Quantifying the Gap between "Saying" and "Doing": Translates the CoT faithfulness problem into actionable, quantitative metrics (verbalization rate + McNemar effect size), providing a reproducible protocol for auditing LLM deployments.
Balance of Rigor and Efficiency: The combination of O'Brien-Fleming alpha-spending and futility early stopping is highly practical for industry-scale auditing—ensuring FWER control while reducing costs by 1/3.

Limitations & Future Work¶

Variant Quality and Confounding Variables: LLM-generated counterfactual variants may introduce unintended changes (e.g., gendered names correlating with stereotypical professions). While 42% of low-quality concepts are filtered, confounding cannot be entirely eliminated.

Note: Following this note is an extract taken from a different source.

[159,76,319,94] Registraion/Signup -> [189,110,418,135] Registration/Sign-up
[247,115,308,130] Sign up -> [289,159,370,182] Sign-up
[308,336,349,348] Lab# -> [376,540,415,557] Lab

Single Occupation Scope: The resume screening task was fixed to software engineering; it is unknown how gender bias interacts with different vocational stereotypes.
Conservative Design and False Negatives: Bonferroni correction and conservative early stopping may miss real biases with small effect sizes.

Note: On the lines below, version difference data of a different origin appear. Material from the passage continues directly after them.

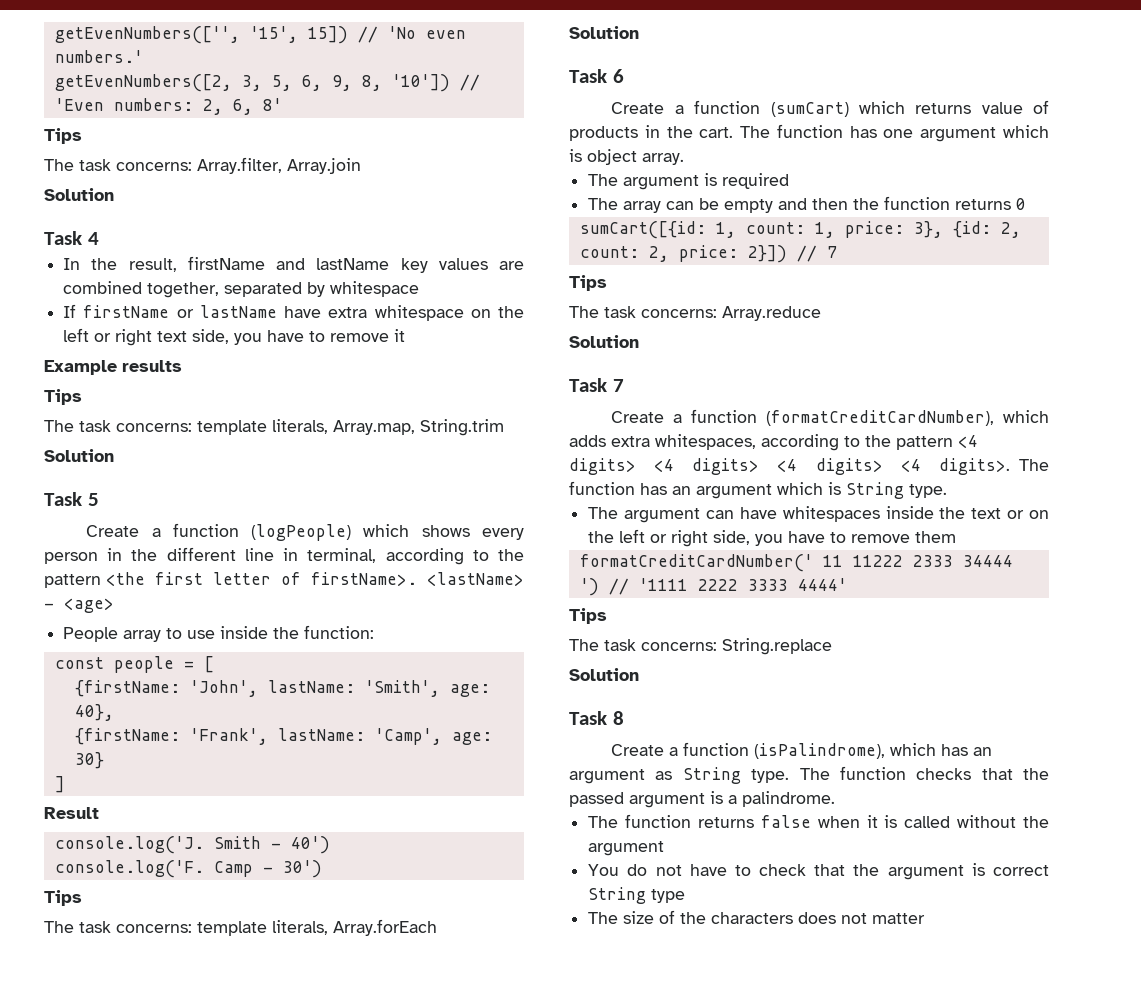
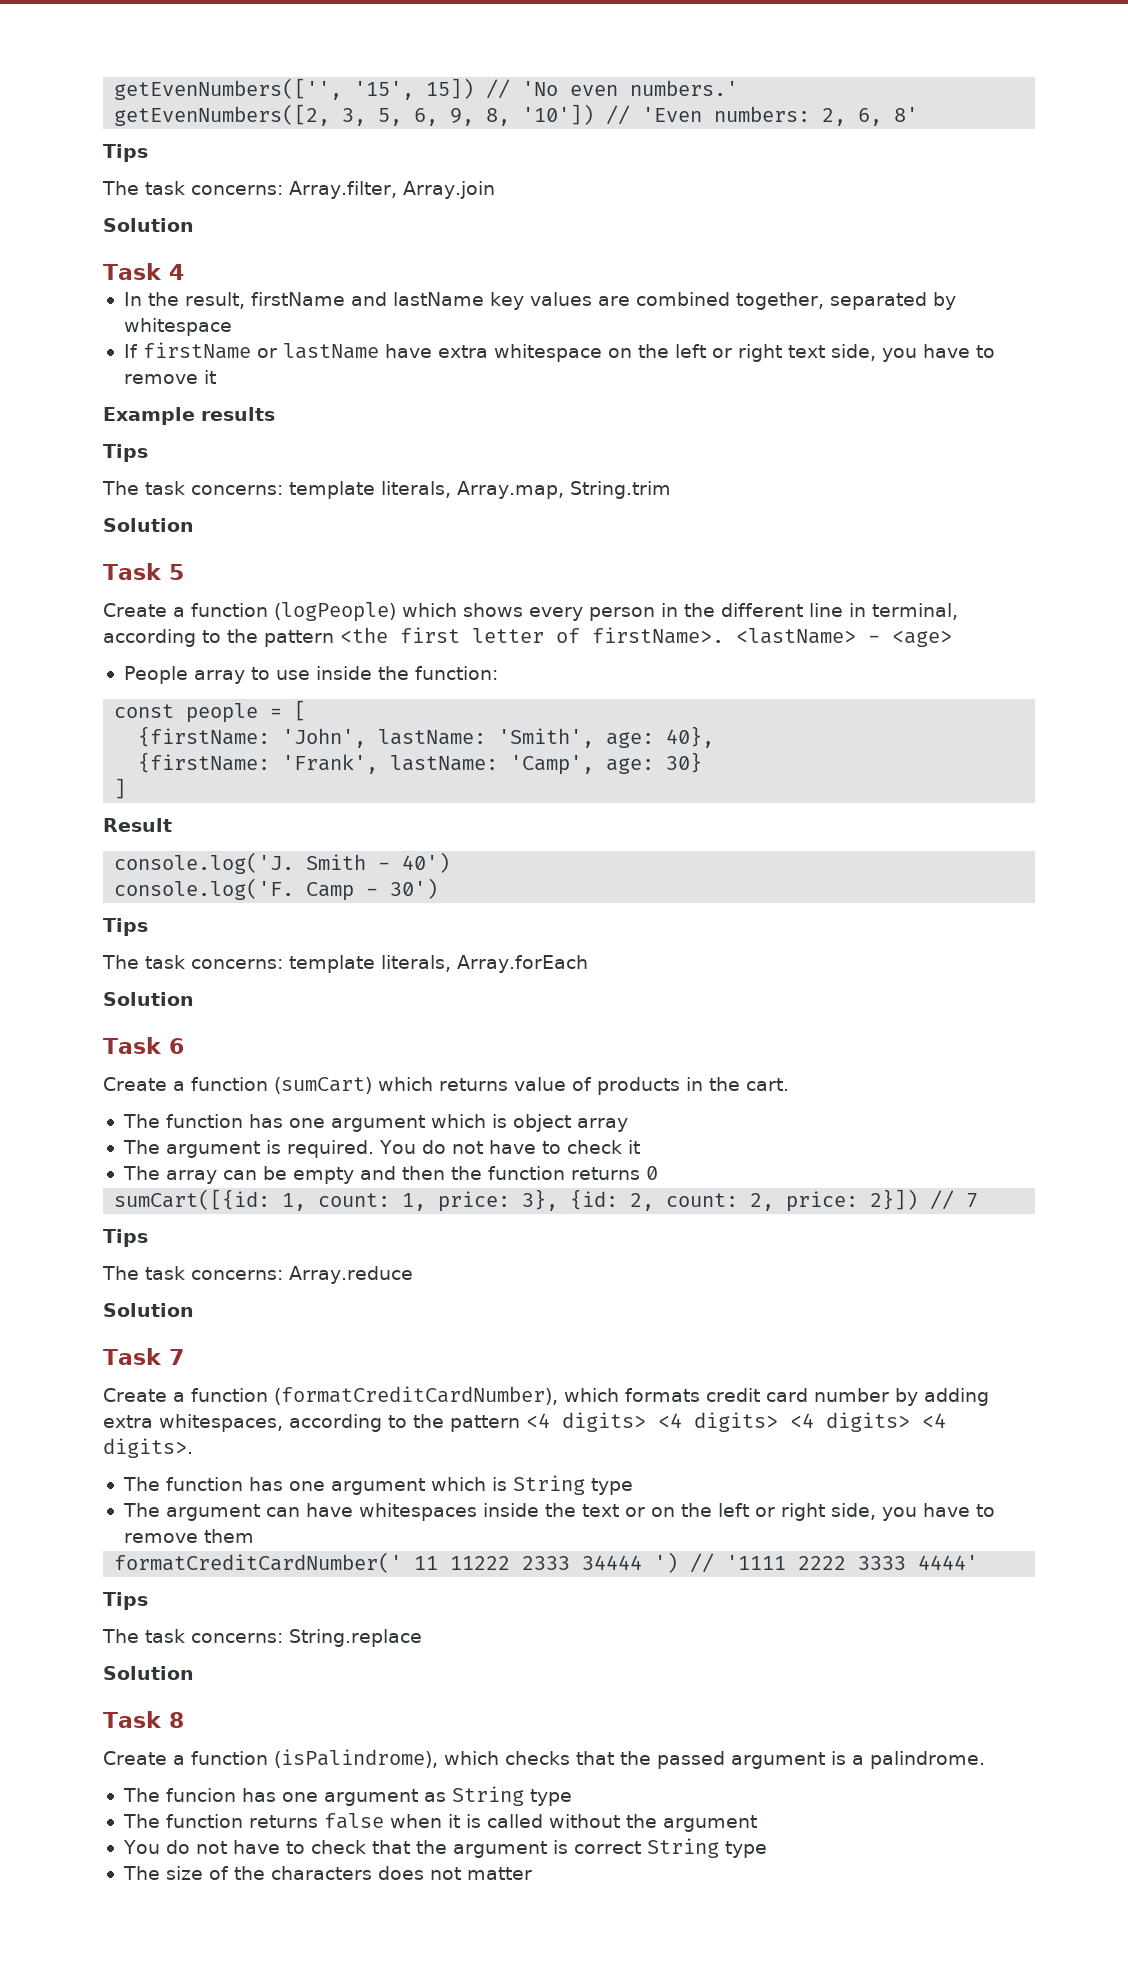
(734, 132) none -> (789, 1084) //
[642,153,684,165] array. -> [576,1118,628,1132] array
[722,173,790,189] required -> [286,1140,640,1158] required. You do not have to check it
[569,435,606,447] adds -> [625,1388,989,1406] formats credit card number by adding
[1019,459,1049,471] [569,481,691,495] The function has an -> [122,1477,325,1491] // The function has one
[909,484,947,498] type. -> [590,1478,633,1495] type
[941,744,993,756] [569,766,906,784] has an argument as String type. The function -> (499, 1758) none
(835, 799) none -> [122,1786,572,1806] // The funcion has one argument as String type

Generalization to Open-Ended Tasks: Current tasks are binary decisions; extending to open-ended generation requires replacing the decision metrics.

Karvonen & Marks (2025): Manually identified gender/race bias in resume screening; Ours automates and expands this.
Arcuschin et al. (2025): Revealed "implicit post-hoc rationalization" in CoT, serving as direct motivation for this work.
Atanasova et al. (2023): Framework for counterfactual faithfulness testing; Ours extends this to LLM-driven variant generation.
Lai et al. (2026): Concurrent work using seed biases to discover LLM-as-Judge biases, complementary to this study.